Дель Васто извлек из-за пазухи письмо, развернул и протянул Филиппино.

— Это почерк его величества. Я получил послание неделю тому назад. Как видите, мне даны все полномочия. Вы удовлетворены?

— Да, если вы готовы твердо поручиться, что его величество согласится с вами. — Филиппино свернул письмо. — Мой дядя проявляет настойчивость. Прежде всего его интересует вознаграждение. Вы знаете, сколько он просит.

— Немало. Но император неимоверно щедр. Он не скупится в расходах на своих генералов, как это делает благородный король Франции, тратясь большей частью на распутство и тому подобное.

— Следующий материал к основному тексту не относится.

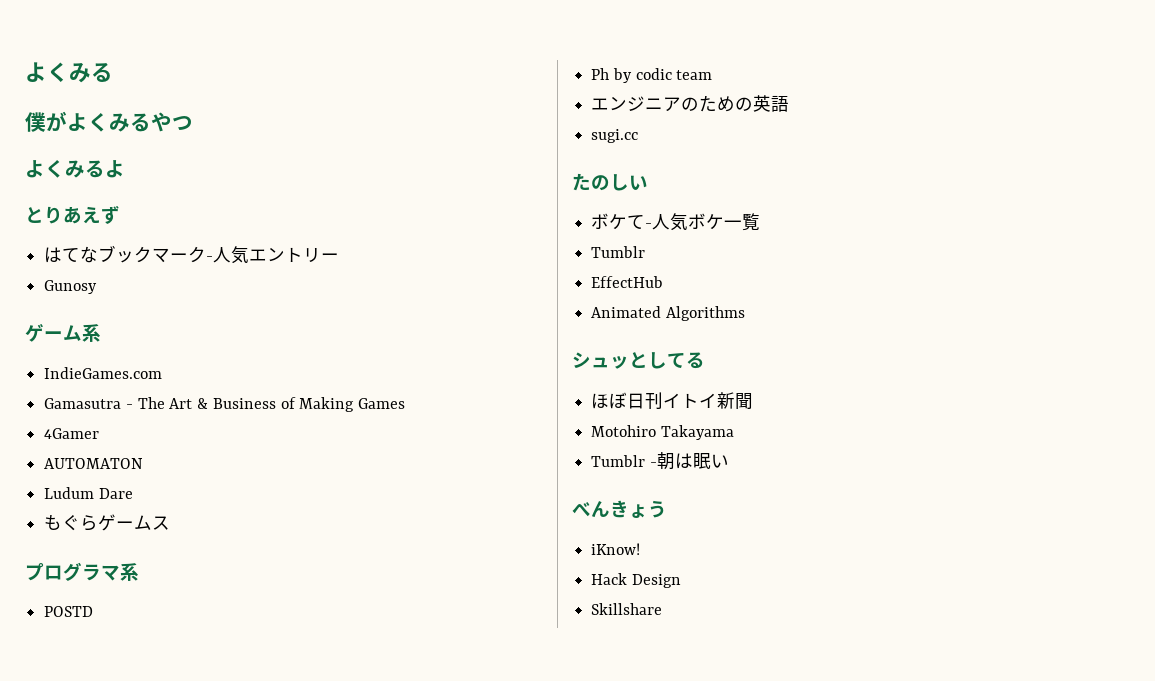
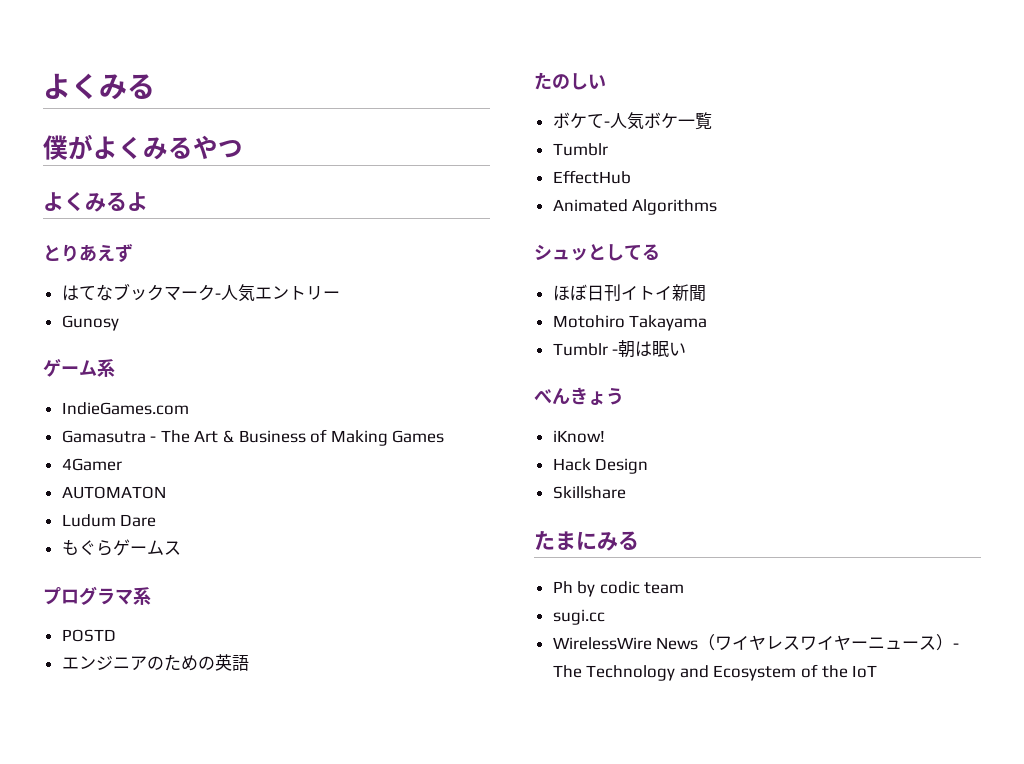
[591,68,713,83] // Ph by codic team -> (116, 635) none
[591,129,639,143] // sugi.cc -> (249, 662) none
(663, 609) none -> [534,531,639,551] [552,581,685,597] [552,609,605,625] [552,634,960,651] [552,664,878,681] // たまにみる // Ph by codic team // sugi.cc // WirelessWire News（ワイヤレスワイヤーニュース）- The Technology and Ecosystem of the IoT

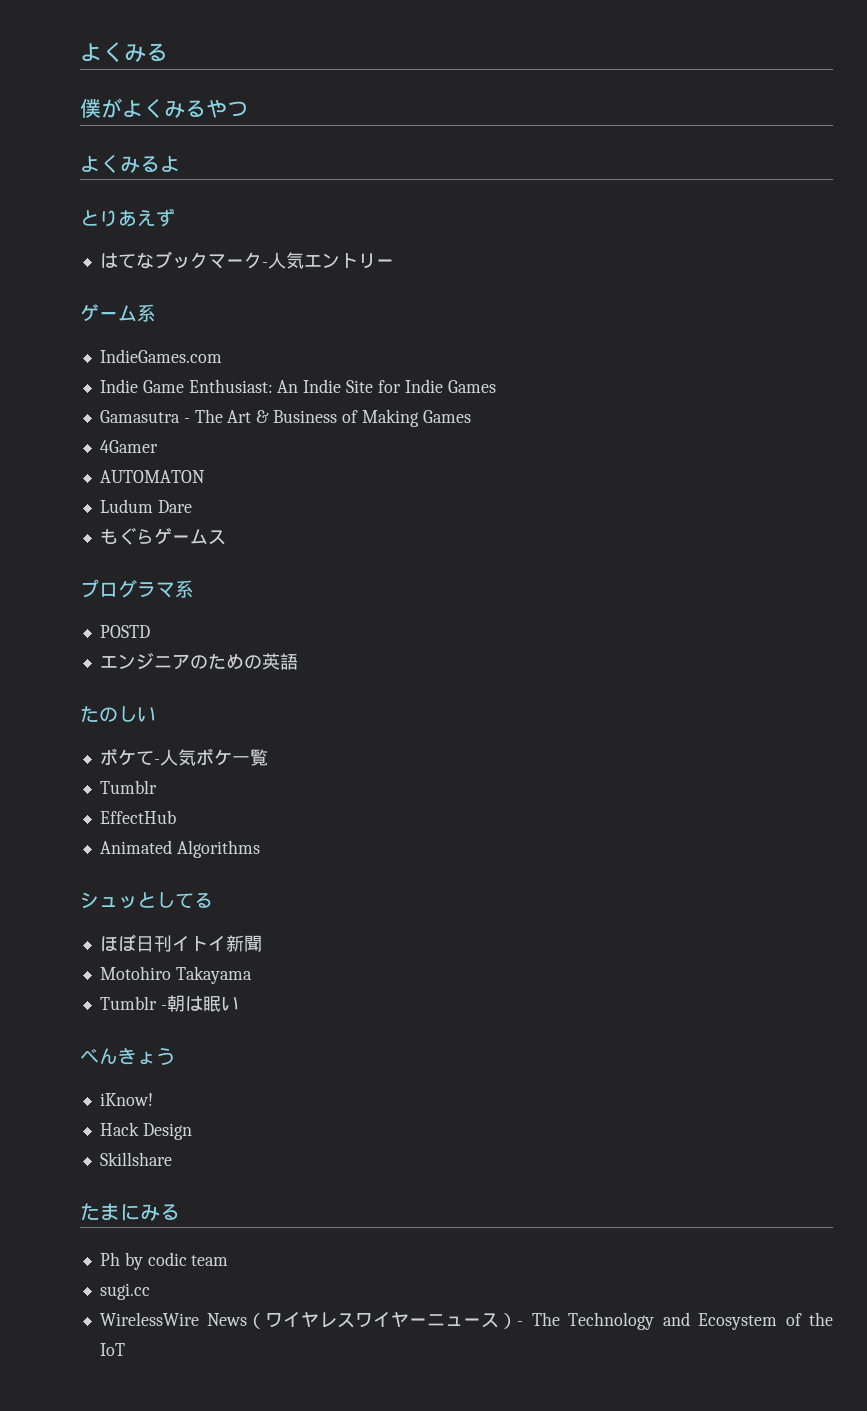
[61,315,119,331] // Gunosy -> (394, 263) none
(189, 408) none -> [99,379,496,393] // Indie Game Enthusiast: An Indie Site for Indie Games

— Кроме того, есть военная добыча, трофеи и пленники… Король Франции требует всех людей и свою долю захваченного добра.

— Император не занимается крохоборством. Мессеру Андреа достанется целиком и то, и другое.

Филиппино кивнул, хотя озабоченное выражение не сходило с его лица.

— Остается вопрос о Генуе, и это — серьезное затруднение. Дель Васто улыбнулся.

— Настолько серьезное, что я полагал, именно с этого вы и начнете. Филиппино встревожился. Ему не понравились ни пренебрежительные нотки, слышавшиеся в тоне дель Васто, ни презрительное выражение его красивого бронзового лица. Вдобавок дель Васто, похоже, уж слишком много знал. Сейчас Филиппино как раз и хотел прощупать, далеко ли простираются эти знания.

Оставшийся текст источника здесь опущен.